È certo, comunque, che non tutto il potenziale del giacimento è sfruttato. Lo confermano gli investimenti in arrivo del Gruppo Gas Plus: «Sono previsti dei miglioramenti impiantistici sui pozzi che porteranno ad un raddoppio dei metri cubi estratti per i prossimi anni e probabilmente a riaprire anche alcuni dei pozzi attualmente inattivi. Nel 2021 sono stati 14 milioni i metri cubi erogati. È importante tenere in considerazione le linee guida del Pitesai, il piano per la transizione energetica per le aree idonee, che indica dove si possono fare i diversi interventi: anche il nostro intervento di miglioria dipende da queste risultanze. La concessione di Spilamberto è piuttosto storica, prima gestita da Eni e poi passata sotto il nostro gruppo dal 2010. I pozzi sono attivi dagli anni 50, e fin ora sono stati erogati 11 miliardi di metri cubi. La sua nascita ha consentito anche lo sviluppo del distretto ceramico modenese: nel dopoguerra, il gas veniva trasportato verso Sassuolo, Formigine e Maranello. Parliamo quindi di una risorsa fondamentale per l’evoluzione economica dell’Italia di quegli anni.
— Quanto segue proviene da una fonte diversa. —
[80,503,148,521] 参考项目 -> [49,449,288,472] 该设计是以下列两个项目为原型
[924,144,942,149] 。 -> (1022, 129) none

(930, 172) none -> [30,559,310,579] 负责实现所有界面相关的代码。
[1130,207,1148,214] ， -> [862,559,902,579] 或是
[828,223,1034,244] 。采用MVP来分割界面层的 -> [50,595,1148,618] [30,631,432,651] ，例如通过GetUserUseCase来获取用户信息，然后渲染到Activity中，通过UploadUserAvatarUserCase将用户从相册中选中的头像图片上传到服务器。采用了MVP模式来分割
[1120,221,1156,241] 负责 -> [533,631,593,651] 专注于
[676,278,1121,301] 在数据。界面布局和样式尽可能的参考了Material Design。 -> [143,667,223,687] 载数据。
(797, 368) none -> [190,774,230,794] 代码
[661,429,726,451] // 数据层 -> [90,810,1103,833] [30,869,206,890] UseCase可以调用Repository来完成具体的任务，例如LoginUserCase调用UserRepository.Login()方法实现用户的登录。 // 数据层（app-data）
Questo giacimento, nonostante sia produttivo, è nella fase di decremento delle sue capacità di erogazione, com’è normale che sia dopo tanti anni».
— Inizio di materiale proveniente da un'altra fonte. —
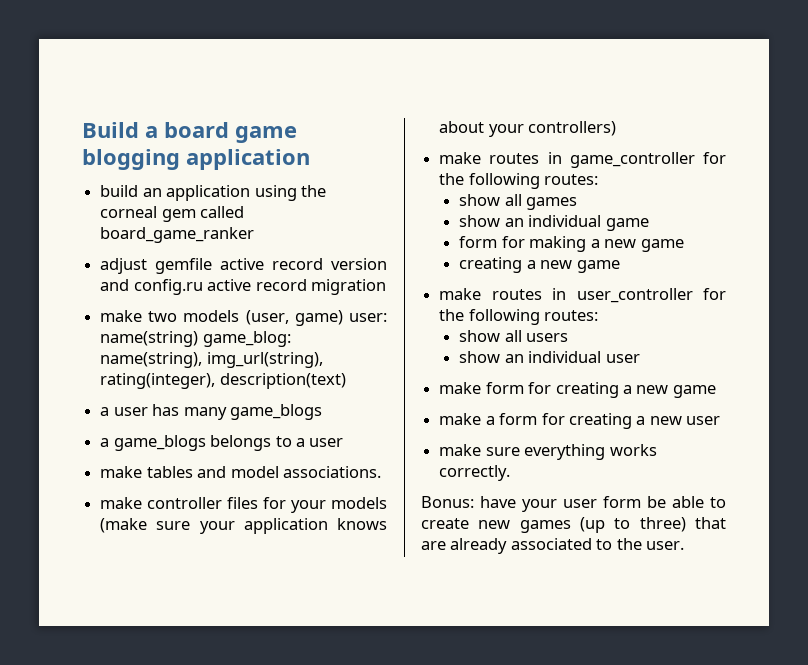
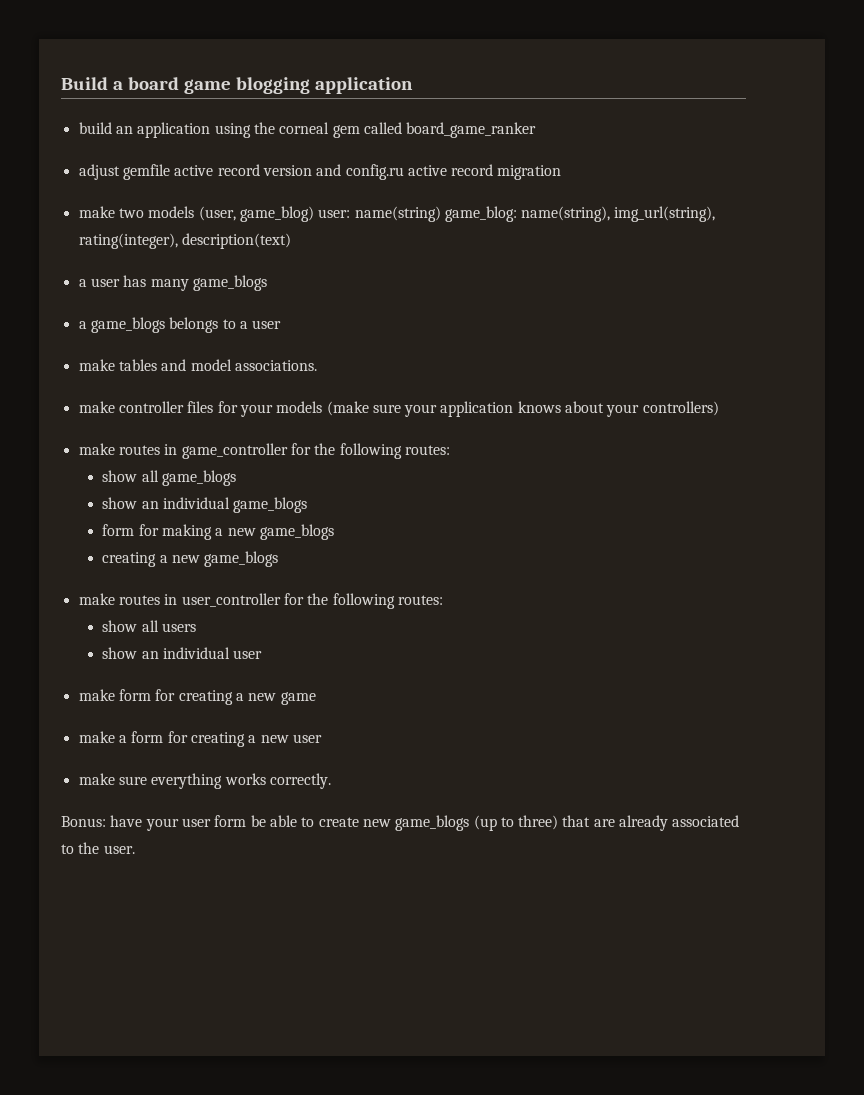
[294,310,343,326] game) -> [239,206,314,222] game_blog)
[526,197,578,210] [459,215,649,231] games // show an individual game -> [162,470,237,486] [102,497,308,513] game_blogs // show an individual game_blogs
[640,239,684,252] [459,257,620,273] game // creating a new game -> [260,524,335,540] [102,551,279,567] game_blogs // creating a new game_blogs
[519,520,571,533] games -> [395,815,470,831] game_blogs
Impossibile non far riferimento alla politica nazionale quando si parla di gas. «Le radici del problema odierno – continua l'ingegnere – vanno rintracciate nelle politiche sulla ricerca impostate venti anni fa. Se negli anni 2000 si fosse continuato a puntare sulla ricerca si sarebbero scoperti tanti giacimenti nuovi, perché sul suolo nazionale, potenzialmente, ce ne sono parecchi. Ma purtroppo non è possibile, perché sono stati fatti dei tagli sugli investimenti in questo ambito esorbitanti. Bisogna tenere presente che i giacimenti di gas negli anni si esauriscono, è necessario ricostituirli sempre, quindi la ricerca in questo campo deve essere incessante».
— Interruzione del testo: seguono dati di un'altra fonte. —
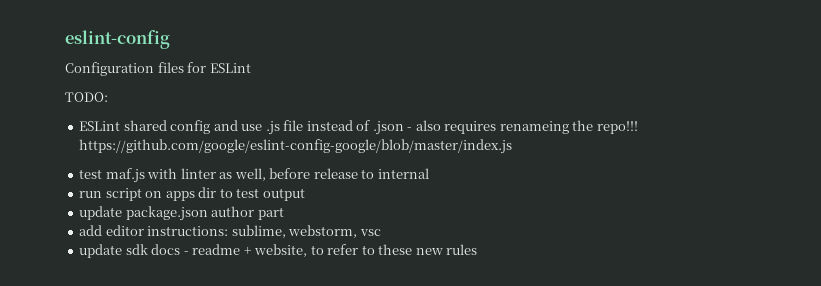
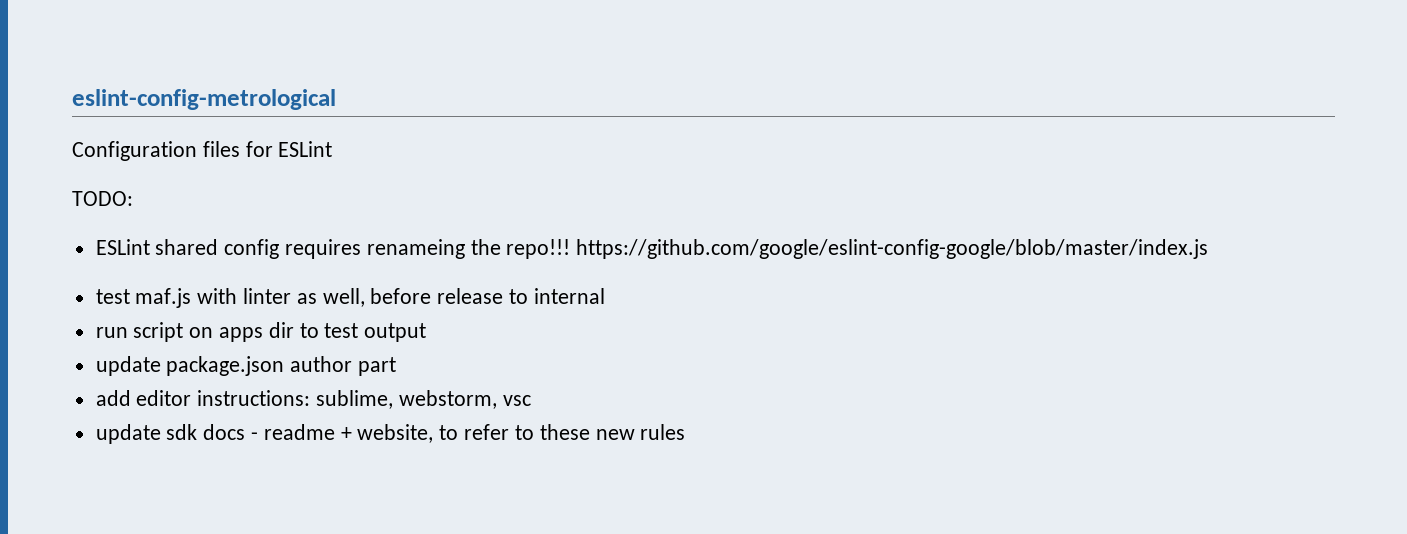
[65,30,170,49] eslint-config -> [72,89,336,110] eslint-config-metrological
[213,120,441,135] and use .js file instead of .json - also -> (280, 249) none

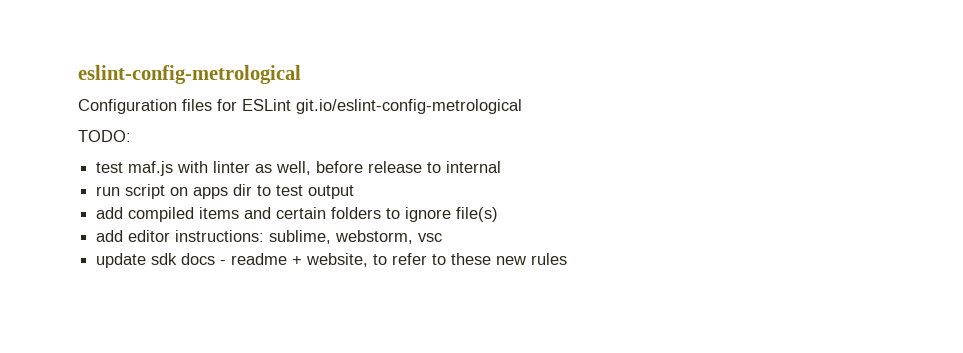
(333, 149) none -> [296,99,522,114] git.io/eslint-config-metrological
[95,239,1209,259] // ESLint shared config requires renameing the repo!!! https://github.com/google/eslint-config-google/blob/master/index.js -> (131, 136) none
[95,356,397,376] update package.json author part -> [96,207,499,222] add compiled items and certain folders to ignore file(s)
Il gas è una risorsa di fondamentale importanza, il cui valore l’Amministrazione comunale sta cercando di far capillare nell’intera collettività. Dal 2016, vengono usati i proventi delle estrazioni degli idrocarburi per rendere gratuito il trasporto scolastico di tutti gli studenti. Fino all’anno scorso valeva anche per i bambini di asilo e scuole elementari e medie, da quest'anno solo quelli delle superiori. In questi anni è stato anche acquistato un pulmino elettrico per trasporti sociali, una auto elettrica per il comune che ha sostituito quella più vecchia a metano e installato alcune colonnine elettriche.

Intanto, non si placano le polemiche della cittadinanza sul servizio realizzato da Rete 4. Diversi post sui social hanno manifestato indignazione per le interviste realizzate ai cittadini, giudicate troppo indiscrete e non rappresentative delle vere opinioni dei paesani in merito al tema del locale.